-- REQUIREMENT --
Lines in the data below that contain the word "Arquivos" are to be copied.

-- DATA EXTRACTS --
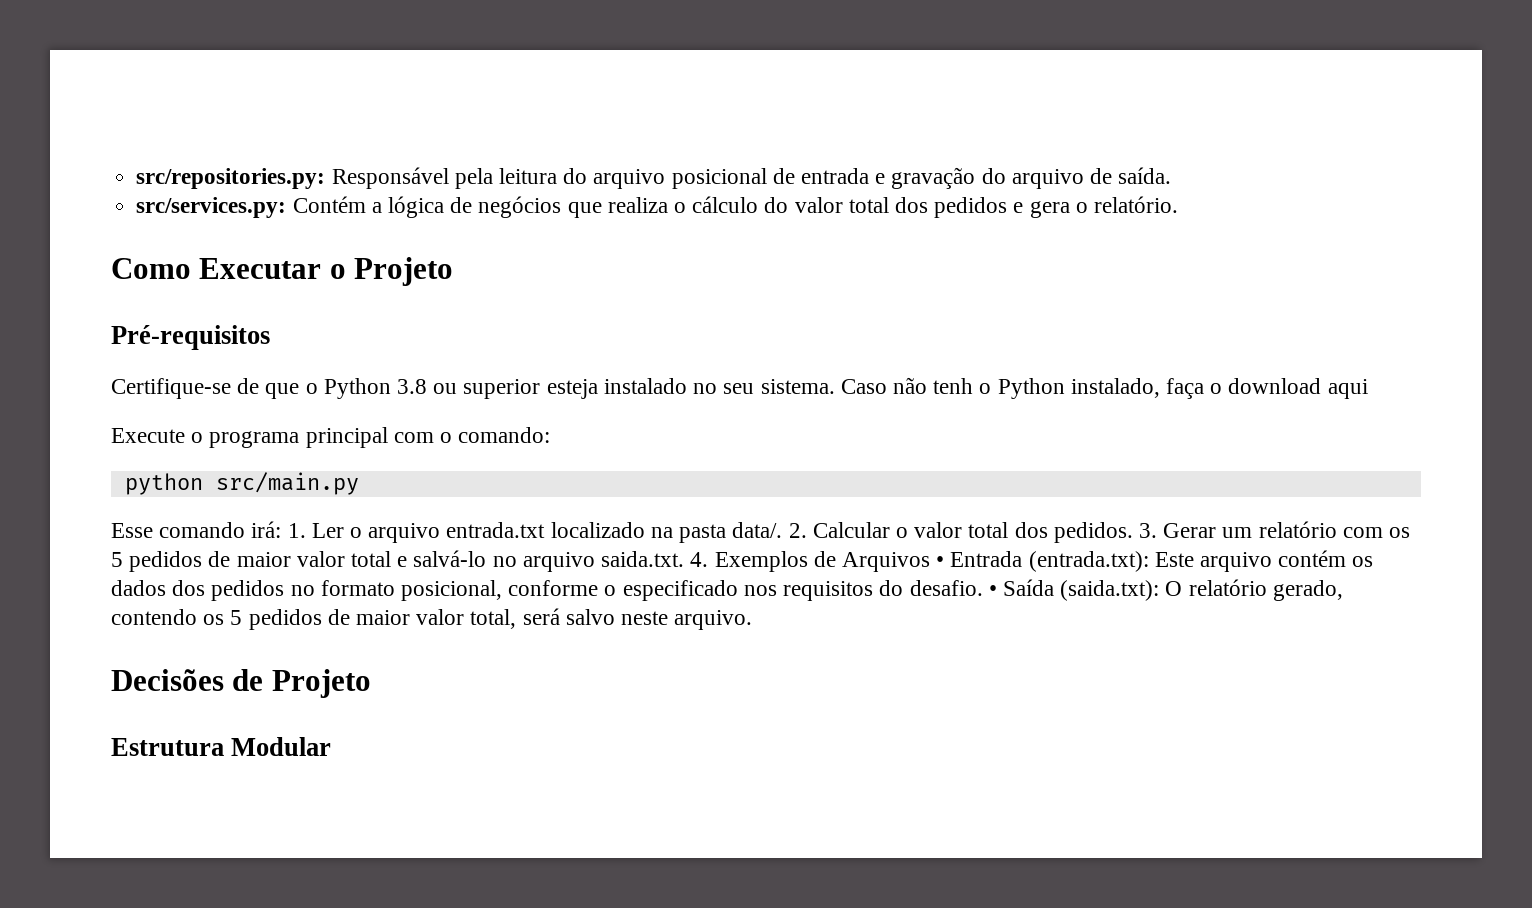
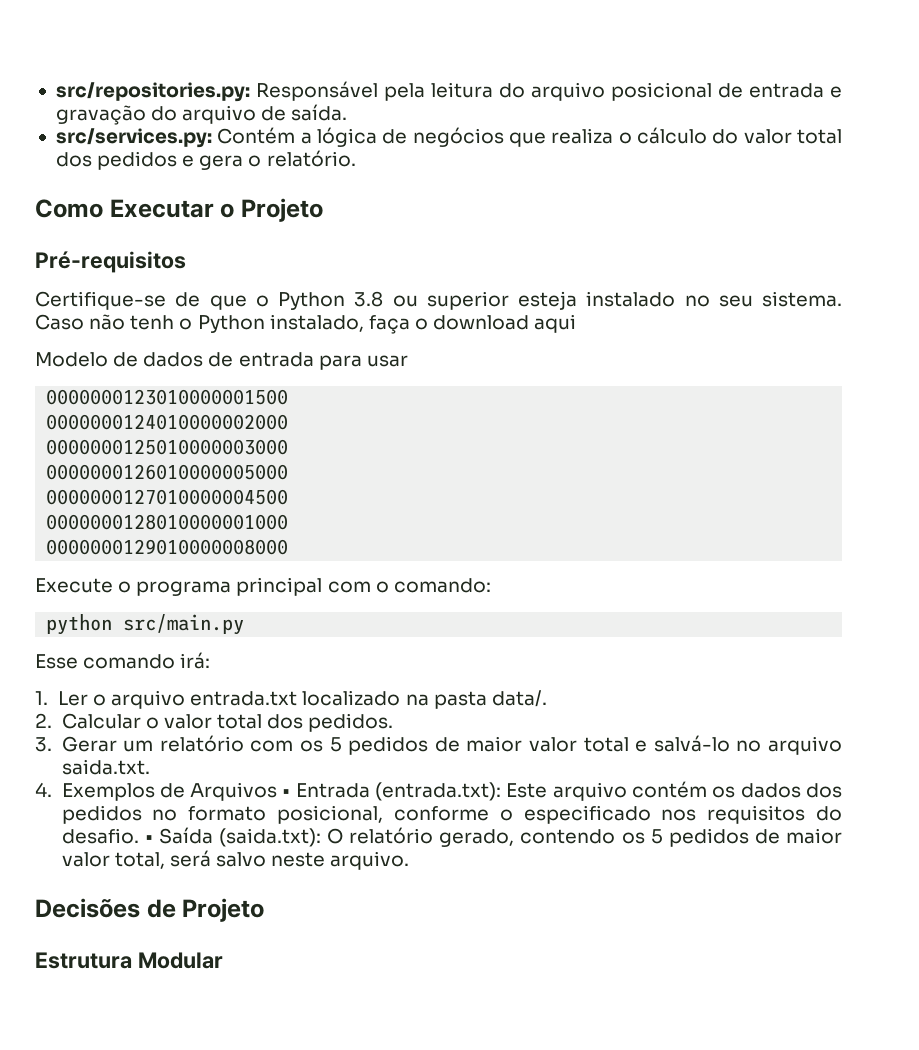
+ Modelo de dados de entrada para usar
+ 0000000123010000001500
+ 0000000124010000002000
+ 0000000125010000003000
+ 0000000126010000005000
+ 0000000127010000004500
+ 0000000128010000001000
+ 0000000129010000008000
- Esse comando irá: 1. Ler o arquivo entrada.txt localizado na pasta data/. 2. Calcular o valor total dos pedidos. 3. Gerar um relatório com os 5 pedidos de maior valor total e salvá-lo no arquivo saida.txt. 4. Exemplos de Arquivos • Entrada (entrada.txt): Este arquivo contém os dados dos pedidos no formato posicional, conforme o especificado nos requisitos do desafio.
+ Esse comando irá:
+ 1. Ler o arquivo entrada.txt localizado na pasta data/.
+ 2. Calcular o valor total dos pedidos.
+ 3. Gerar um relatório com os 5 pedidos de maior valor total e salvá-lo no arquivo saida.txt.
+ 4. Exemplos de Arquivos • Entrada (entrada.txt): Este arquivo contém os dados dos pedidos no formato posicional, conforme o especificado nos requisitos do desafio.

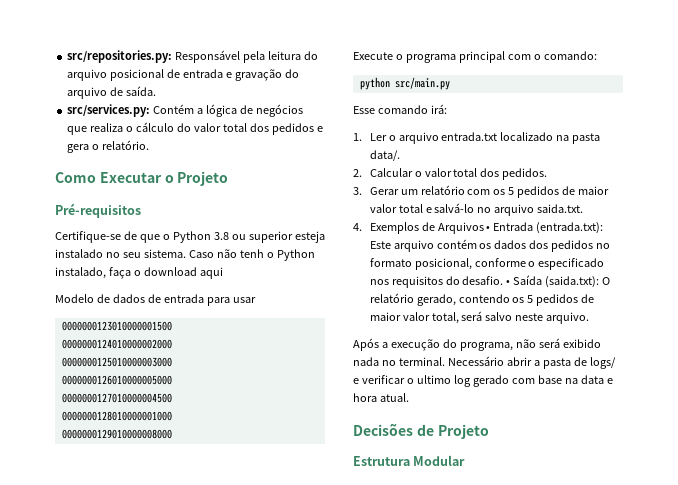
+ Após a execução do programa, não será exibido nada no terminal. Necessário abrir a pasta de logs/ e verificar o ultimo log gerado com base na data e hora atual.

-- ANSWER TO THE PROBLEM --
- Esse comando irá: 1. Ler o arquivo entrada.txt localizado na pasta data/. 2. Calcular o valor total dos pedidos. 3. Gerar um relatório com os 5 pedidos de maior valor total e salvá-lo no arquivo saida.txt. 4. Exemplos de Arquivos • Entrada (entrada.txt): Este arquivo contém os dados dos pedidos no formato posicional, conforme o especificado nos requisitos do desafio.
+ 4. Exemplos de Arquivos • Entrada (entrada.txt): Este arquivo contém os dados dos pedidos no formato posicional, conforme o especificado nos requisitos do desafio.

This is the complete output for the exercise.